Dans le catégorie des musiques arrache-cœur avec piano solo etou orchestre de chambre, la France compte peu de représentants. Déjà repéré à la faveur d’un premier disque, « Baltika », sorti en 2012 chez les Aveyronnais d’Arbouse Recordings, Moinho, alias Franck Marquehosse, signe une œuvre qui sait saisir toutes les nuances d’un frisson.
On peut bien l’avouer, en France, hormis Yann Tiersen, bien peu de compositeurs tirent leur épingle du jeu et parviennent à proposer un univers enthousiasmant dans le monde de la musique construite autour du seul piano. Pourtant, que cela soit du côté de l’Angleterre avec Max Richter ou encore aux Etats-Unis avec Dustin O’Halloran, on voit bien que l’on peut encore bouleverser avec cet instrumentarium-là. Franck Marquehosse, avec son projet Moinho vient contredire cette idée reçue, car il s’agit bien d’une idée reçue.
Sans doute que la vraie réussite de ce second disque, c’est de ne pas vouloir choisir entre un certain lyrisme accueillant et une exigence héritée de la musique contemporaine, en gros réunir le romantisme d’Alkan avec la foisonnance de Steve Reich. On se souvient du superbe et austère « Baltika » sorti en 2012, qui s’imposait d’écoute en écoute.
Avec « Elastikanimal », Moinho élargit son champ lexical. Toujours aussi expressif derrière son piano, il s’est adjoint ici les services d’un quatuor à cordes mais aussi d’un marimba et d’un vibraphone, entre autres grâce à sa collaboration avec le musicien Stéphane Garin. Ce qui enrichit les tonalités de ses compositions contribue également de ce désaxement de nos sens avec ces ballades que l’on ne peut localiser, aux climats bipolaires. Un instant calme et serein, puis chargé d’un ciel de pluie. On pensera parfois, comme sur ce « Josef » en ouverture, à ce que Dustin O’Halloran peut faire ailleurs. On y croise une foultitude de messages contradictoires, une chaleur nourrie au chagrin, une épaisseur au bord de la surface.

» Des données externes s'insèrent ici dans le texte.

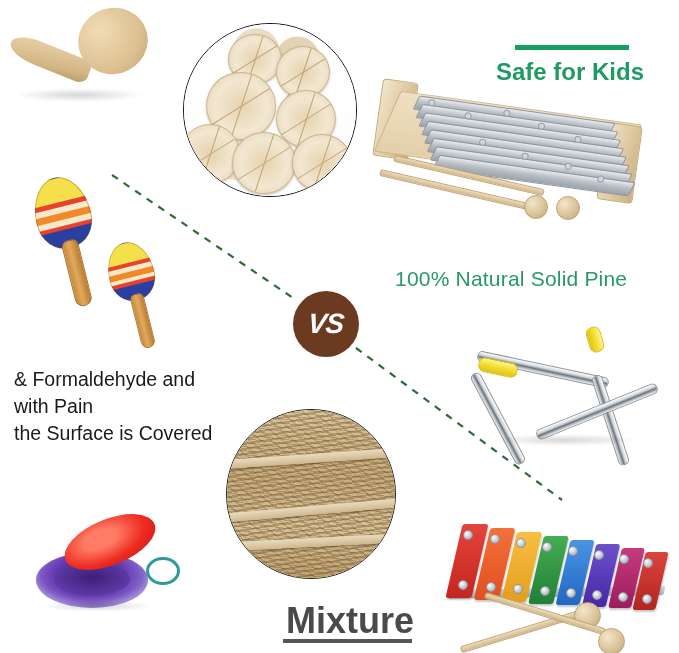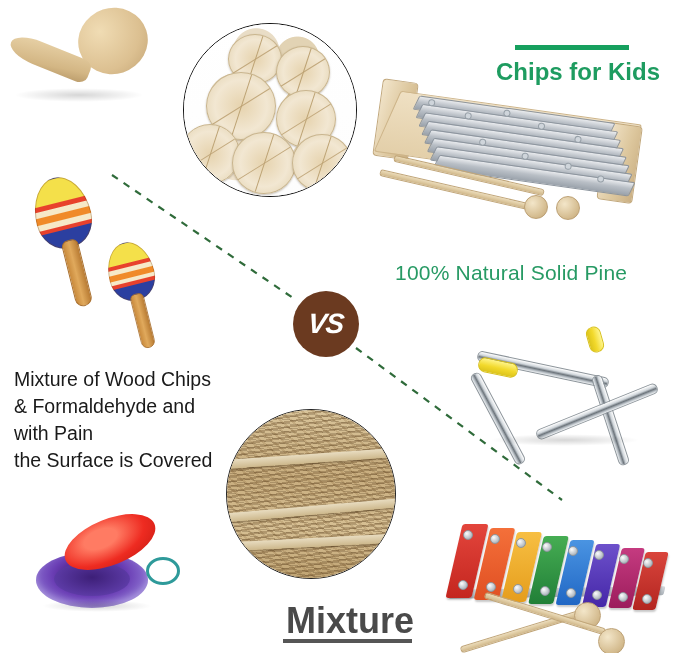--- a/index.html
+++ b/index.html
@@ -44,21 +44,21 @@
     width: 175px;
     text-align: left;
     font-size: 24px;
     font-weight: bold;
     color: #1E9C60;
     line-height: 30px;
   }
   .claim-pine {
     position: absolute;
     left: 395px;
-    top: 260px;
+    top: 266px;
     width: 275px;
     font-size: 21px;
     font-weight: normal;
     color: #279A64;
     line-height: 26px;
     letter-spacing: 0.2px;
   }
   .others-text {
     position: absolute;
     left: 14px;
@@ -499,25 +499,24 @@
   <svg class="divider" viewBox="0 0 679 653" preserveAspectRatio="none">
     <line x1="112" y1="175" x2="296" y2="300" stroke="#2f6b3a" stroke-width="2.2" stroke-dasharray="7 7"></line>
     <line x1="356" y1="348" x2="562" y2="500" stroke="#2f6b3a" stroke-width="2.2" stroke-dasharray="7 7"></line>
   </svg>
 
   <div class="vs-badge">
     <span>VS</span>
   </div>
 
   <div class="rule-ours"></div>
-  <div class="sub-safe">Chips for Kids</div>
+  <div class="sub-safe">Safe for Kids</div>
   <div class="claim-pine">100% Natural Solid Pine</div>
 
   <div class="others-text">
-    <div>Mixture of Wood Chips</div>
     <div>&amp; Formaldehyde and</div>
     <div>with Pain</div>
     <div>the Surface is Covered</div>
   </div>
 
   <div class="headline-others">Mixture</div>
   <div class="rule-others"></div>
 
 </div>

De la répétition de petites structures musicales peuvent naître diverses formes de réaction de la part de celui qui l’écoute. De la lassitude, un état second, une extériorisation de soi. Parfois, c’est simplement une dilatation du temps qui s’opère comme sur cette merveille d’épure qu’est « The Keys », quand l’accumulation minutieuse d’ « Elastikanimal » échafaude un château de cartes fragile, quelque chose de ce que peut exprimer le Kronos Quartet.
« Entre deux » se veut comme un mouvement, une forme de transition mais aussi un clin d’œil à « Baltika ». Ce qui permet de voir de manière encore plus saisissante tout la progression de sa musique. J’en veux pour preuve cette merveille de maîtrise de l’arrangement mais aussi de la matière sensible que sont « Les Lointains ». En quatre minutes et une poignée de secondes, c’est comme si l’on traversait les toiles d’un tableau, « La Danse de la vie » de Munch ou l’abstraction d’un Pollock. Une narration si peu linéaire mais en même temps avenante et apaisée, à l’image du « Chien jaune ».
A l’écoute de « Flahr », on comprend pourquoi Frank Marquehosse a participé à cette compilation de gens de bon goût autour d’Erik Satie, ce fameux « Erik Satie et les Nouveaux Jeunes ». On retrouve chez Moinho ce même sens de l’économie que chez son glorieux aîné.
On pensera parfois à Olivier Greif et sa « Sonate de Requiem » pour ces mêmes couleurs crépusculaires et mouvantes. On ne choisira pas vraiment entre le frisson et l’effroi à l’écoute des « Ombres ». « Cairn » tente la piste d’un apaisement lumineux et les points de suspension d’une question ouverte.
Frank Marquehosse signe avec ce second disque une œuvre à la fois riche, exigeante mais empathique. Un disque de musique contemporaine qui plaira aux amateurs mais saura également accueillir un public moins averti. On ne pourra se refuser ces instants de délicatesse et d’élégance car la beauté pure est si rare.